Math#

qd.math is the quadrants standard library of math helpers.

This page currently documents only the bit-counting helpers. The broader qd.math surface is exported and usable today but is not yet documented here.

Bit operations#

Single-thread integer-register operations. They do not access memory and do not synchronize threads — each thread independently transforms a value in its own register.

Op	CUDA	AMDGPU	SPIR-V (Vulkan / Metal)	x64 (CPU)
`qd.math.popcnt(x)`	i32, u32, i64, u64	i32, u32, i64, u64	i32, u32, i64, u64 (`OpBitCount`)	i32, u32, i64, u64
`qd.math.clz(x)`	i32, u32, i64, u64	i32, u32, i64, u64	i32, u32, i64, u64 (`FindUMsb`-based) *	i32, u32, i64, u64
`qd.math.ffs(x)`	i32, u32, i64, u64	i32, u32, i64, u64	i32, u32, i64, u64 (`FindILsb`-based) *	i32, u32, i64, u64
`qd.math.fns(mask, base, offset)`	u32 (PTX `fns` instruction)	u32 (portable @qd.func)	u32 (portable @qd.func)	u32 (portable @qd.func)

All four ops return i32 on every backend, regardless of input width. This matches CUDA libdevice (__nv_popc / __nv_clz / __nv_ffs all return int) and the natural width of the AMDGPU SALU bit-count / leading-zero instructions (s_bcnt1_i32_b64, s_flbit_i32_b64); SPIR-V and x64 truncate down to i32 so the same kernel source has the same return type everywhere. The result is always non-negative and fits in 7 bits (popcnt ≤ 64, clz ≤ 64, ffs ≤ 64, fns ≤ 31 plus the 0xFFFFFFFF not-found sentinel for the u32 case).

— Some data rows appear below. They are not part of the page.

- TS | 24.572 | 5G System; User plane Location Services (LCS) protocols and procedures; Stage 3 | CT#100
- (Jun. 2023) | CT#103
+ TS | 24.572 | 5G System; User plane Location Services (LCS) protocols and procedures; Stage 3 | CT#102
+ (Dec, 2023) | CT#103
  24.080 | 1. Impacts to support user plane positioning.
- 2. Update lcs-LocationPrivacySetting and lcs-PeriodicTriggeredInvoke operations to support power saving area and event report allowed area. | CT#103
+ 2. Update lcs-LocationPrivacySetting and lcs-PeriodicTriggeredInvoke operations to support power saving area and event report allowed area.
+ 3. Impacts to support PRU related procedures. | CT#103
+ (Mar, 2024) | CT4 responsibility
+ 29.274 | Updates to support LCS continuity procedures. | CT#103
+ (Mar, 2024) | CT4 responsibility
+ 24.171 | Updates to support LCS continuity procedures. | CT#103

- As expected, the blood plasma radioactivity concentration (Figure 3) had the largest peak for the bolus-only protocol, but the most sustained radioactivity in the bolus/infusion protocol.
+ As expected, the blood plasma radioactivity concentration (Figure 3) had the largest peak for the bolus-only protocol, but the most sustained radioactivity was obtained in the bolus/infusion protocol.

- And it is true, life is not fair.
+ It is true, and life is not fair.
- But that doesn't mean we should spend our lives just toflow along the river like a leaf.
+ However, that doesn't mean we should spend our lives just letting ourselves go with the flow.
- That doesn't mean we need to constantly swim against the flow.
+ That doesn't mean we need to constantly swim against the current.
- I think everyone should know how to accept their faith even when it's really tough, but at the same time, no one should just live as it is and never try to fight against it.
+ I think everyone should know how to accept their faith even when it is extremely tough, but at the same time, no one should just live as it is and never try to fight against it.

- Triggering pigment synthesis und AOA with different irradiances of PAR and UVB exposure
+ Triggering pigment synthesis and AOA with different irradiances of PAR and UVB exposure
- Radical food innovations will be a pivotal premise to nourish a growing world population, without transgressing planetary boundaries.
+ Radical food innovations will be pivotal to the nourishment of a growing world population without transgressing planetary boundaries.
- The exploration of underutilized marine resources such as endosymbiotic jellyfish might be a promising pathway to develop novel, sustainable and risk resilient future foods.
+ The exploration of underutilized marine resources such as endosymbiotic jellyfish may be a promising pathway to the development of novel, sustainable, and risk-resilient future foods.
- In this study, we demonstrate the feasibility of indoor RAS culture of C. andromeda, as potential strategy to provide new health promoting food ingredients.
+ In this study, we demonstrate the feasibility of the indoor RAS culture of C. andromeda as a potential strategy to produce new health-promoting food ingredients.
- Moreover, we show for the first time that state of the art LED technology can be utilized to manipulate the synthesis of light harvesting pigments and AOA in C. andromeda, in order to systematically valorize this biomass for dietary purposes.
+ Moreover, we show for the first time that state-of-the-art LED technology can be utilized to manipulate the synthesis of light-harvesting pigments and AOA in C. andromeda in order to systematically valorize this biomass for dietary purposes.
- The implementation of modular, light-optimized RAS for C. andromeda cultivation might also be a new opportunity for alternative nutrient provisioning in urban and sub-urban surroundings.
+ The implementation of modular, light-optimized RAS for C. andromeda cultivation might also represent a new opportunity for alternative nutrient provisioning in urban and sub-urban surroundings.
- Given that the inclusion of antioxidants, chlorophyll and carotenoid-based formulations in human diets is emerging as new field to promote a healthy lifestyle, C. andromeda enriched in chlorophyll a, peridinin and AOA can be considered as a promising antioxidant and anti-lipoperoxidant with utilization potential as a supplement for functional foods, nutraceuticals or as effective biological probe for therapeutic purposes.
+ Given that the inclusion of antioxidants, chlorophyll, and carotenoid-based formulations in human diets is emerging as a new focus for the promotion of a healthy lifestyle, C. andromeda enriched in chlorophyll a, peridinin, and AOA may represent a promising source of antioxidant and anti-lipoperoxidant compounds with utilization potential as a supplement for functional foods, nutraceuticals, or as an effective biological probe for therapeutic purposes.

* On SPIR-V the 64-bit path (i64 / u64) for clz and ffs is synthesised from two ext-inst calls on the 32-bit halves plus an OpSelect, since GLSL.std.450 FindUMsb and FindILsb are both 32-bit-only. The runtime device must advertise the Int64 SPIR-V capability (Vulkan: shaderInt64); this is the same precondition any other 64-bit op would impose. On unsupported integer widths (e.g. i8, i16, u16) clz, popcnt and ffs hit QD_NOT_IMPLEMENTED on every backend.

`qd.math.popcnt(x)`#

Counts set bits in x and returns an i32. On CUDA, lowers to __nv_popc for 32-bit inputs and __nv_popcll for 64-bit inputs (i32 / u32 / i64 / u64; narrower widths are unsupported). On AMDGPU, lowers to the portable llvm.ctpop intrinsic (same dtype set as CUDA), which the AMDGPU LLVM backend further lowers to a native bit-count instruction (e.g. s_bcnt1_i32_b64 for the 64-bit SALU path). On SPIR-V, lowers to OpBitCount. On x64, lowers to llvm.ctpop. Every backend truncates to i32 to match the unified return type; the truncation is free since 64-bit popcnt results never exceed 64.

`qd.math.clz(x)`#

Counts leading zero bits in x and returns an i32. For a 32-bit input, clz(0) = 32; otherwise the result is in [0, 31]. The count is over the unsigned bit pattern, so clz(-1) == 0 and clz(0x7FFFFFFF) == 1. Signed and unsigned inputs lower to the same intrinsic on every backend (LLVM IR is signless for integers; SPIR-V FindUMsb is unsigned by definition), so qd.math.clz(qd.u32(x)) and qd.math.clz(qd.bit_cast(x, qd.i32)) are equivalent. On CUDA, lowers to __nv_clz (32-bit) and __nv_clzll (64-bit). On AMDGPU, lowers to the portable llvm.ctlz intrinsic with is_zero_undef = false (matching clz(0) = bitwidth). On SPIR-V, the 32-bit case lowers to GLSL.std.450 FindUMsb followed by 31 - FindUMsb. The 64-bit case is synthesised from a hi/lo decomposition: shift the operand right by 32 to get the high i32 half, truncate for the low half, run FindUMsb on each, and select 31 - FindUMsb(hi) if the high half is non-zero or 63 - FindUMsb(lo) otherwise. FindUMsb returns -1 on a zero input, so clz(0) == 64 falls out naturally.

`qd.math.ffs(x)`#

Finds the lowest set bit in x and returns its 1-indexed position as an i32, with ffs(0) == 0 (matching the CUDA __ffs convention). Otherwise the result is in [1, bitwidth(x)], e.g. ffs(1) == 1, ffs(2) == 2, ffs(0x80000000) == 32. The count is over the unsigned bit pattern, so ffs(-1) == 1 regardless of input signedness. On CUDA, lowers to libdevice’s __nv_ffs (32-bit) / __nv_ffsll (64-bit), which already encode the ffs(0) == 0 contract. On CPU and AMDGPU, lowers to llvm.cttz with is_zero_undef = false plus an explicit select for the zero case (cttz returns bitwidth on zero, so cttz + 1 would otherwise yield bitwidth + 1). On SPIR-V, the 32-bit case lowers to GLSL.std.450 FindILsb plus a +1 and a zero-input select; the 64-bit case is synthesised from a hi/lo decomposition that consults the low half first (since “first” set bit means lowest-indexed) and falls back to the high half offset by 32 when the low half is zero.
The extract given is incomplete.